Code change snippets
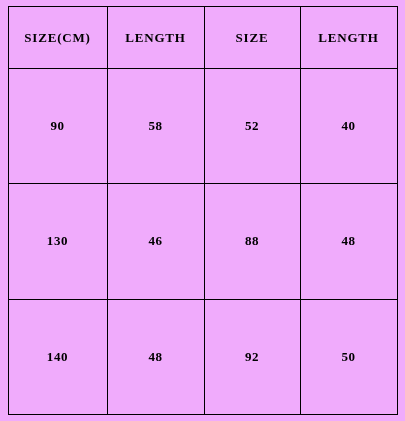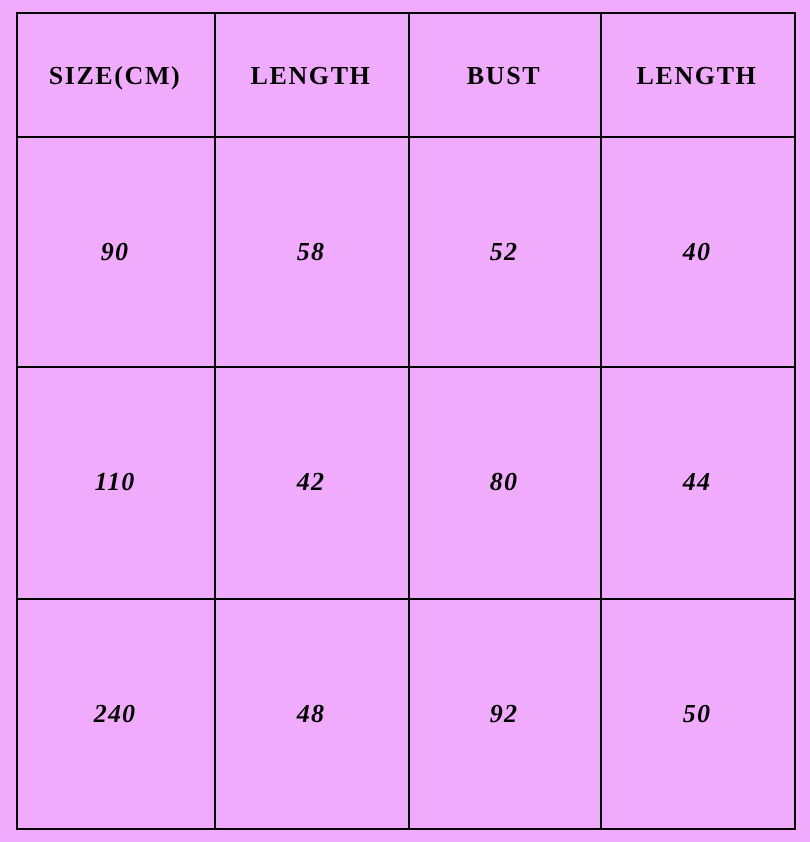--- a/index.html
+++ b/index.html
@@ -43,21 +43,20 @@
     font-size: 13px;
     height: 61px;
     font-family: "Liberation Serif", serif;
     letter-spacing: 0.8px;
   }
   table.size-table tbody td {
     font-size: 13px;
     height: 58px;
     font-family: "Liberation Serif", serif;
     letter-spacing: 0.6px;
-    font-style: italic;
   }
   .col-size    { width: 99px; }
   .col-length  { width: 97px; }
   .col-bust    { width: 96px; }
   .col-sleeve  { width: 97px; }
 </style>
 </head>
 <body>
 
 <div class="sheet">
@@ -65,38 +64,38 @@
     <colgroup>
       <col class="col-size">
       <col class="col-length">
       <col class="col-bust">
       <col class="col-sleeve">
     </colgroup>
     <thead>
       <tr>
         <th>SIZE(CM)</th>
         <th>LENGTH</th>
-        <th>BUST</th>
+        <th>SIZE</th>
         <th>LENGTH</th>
       </tr>
     </thead>
     <tbody>
       <tr>
         <td>90</td>
         <td>58</td>
         <td>52</td>
         <td>40</td>
       </tr>
       <tr>
-        <td>110</td>
-        <td>42</td>
-        <td>80</td>
-        <td>44</td>
+        <td>130</td>
+        <td>46</td>
+        <td>88</td>
+        <td>48</td>
       </tr>
       <tr>
-        <td>240</td>
+        <td>140</td>
         <td>48</td>
         <td>92</td>
         <td>50</td>
       </tr>
     </tbody>
   </table>
 </div>
 
 </body></html>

PROBLEM TO WORK ON — Only the lines from the one with "<td>58</td>" to the end of the entries above belong in your answer. Retype them exactly.

ANSWER TO THE PROBLEM —
         <td>58</td>
         <td>52</td>
         <td>40</td>
       </tr>
       <tr>
-        <td>110</td>
-        <td>42</td>
-        <td>80</td>
-        <td>44</td>
+        <td>130</td>
+        <td>46</td>
+        <td>88</td>
+        <td>48</td>
       </tr>
       <tr>
-        <td>240</td>
+        <td>140</td>
         <td>48</td>
         <td>92</td>
         <td>50</td>
       </tr>
     </tbody>
   </table>
 </div>
 
 </body></html>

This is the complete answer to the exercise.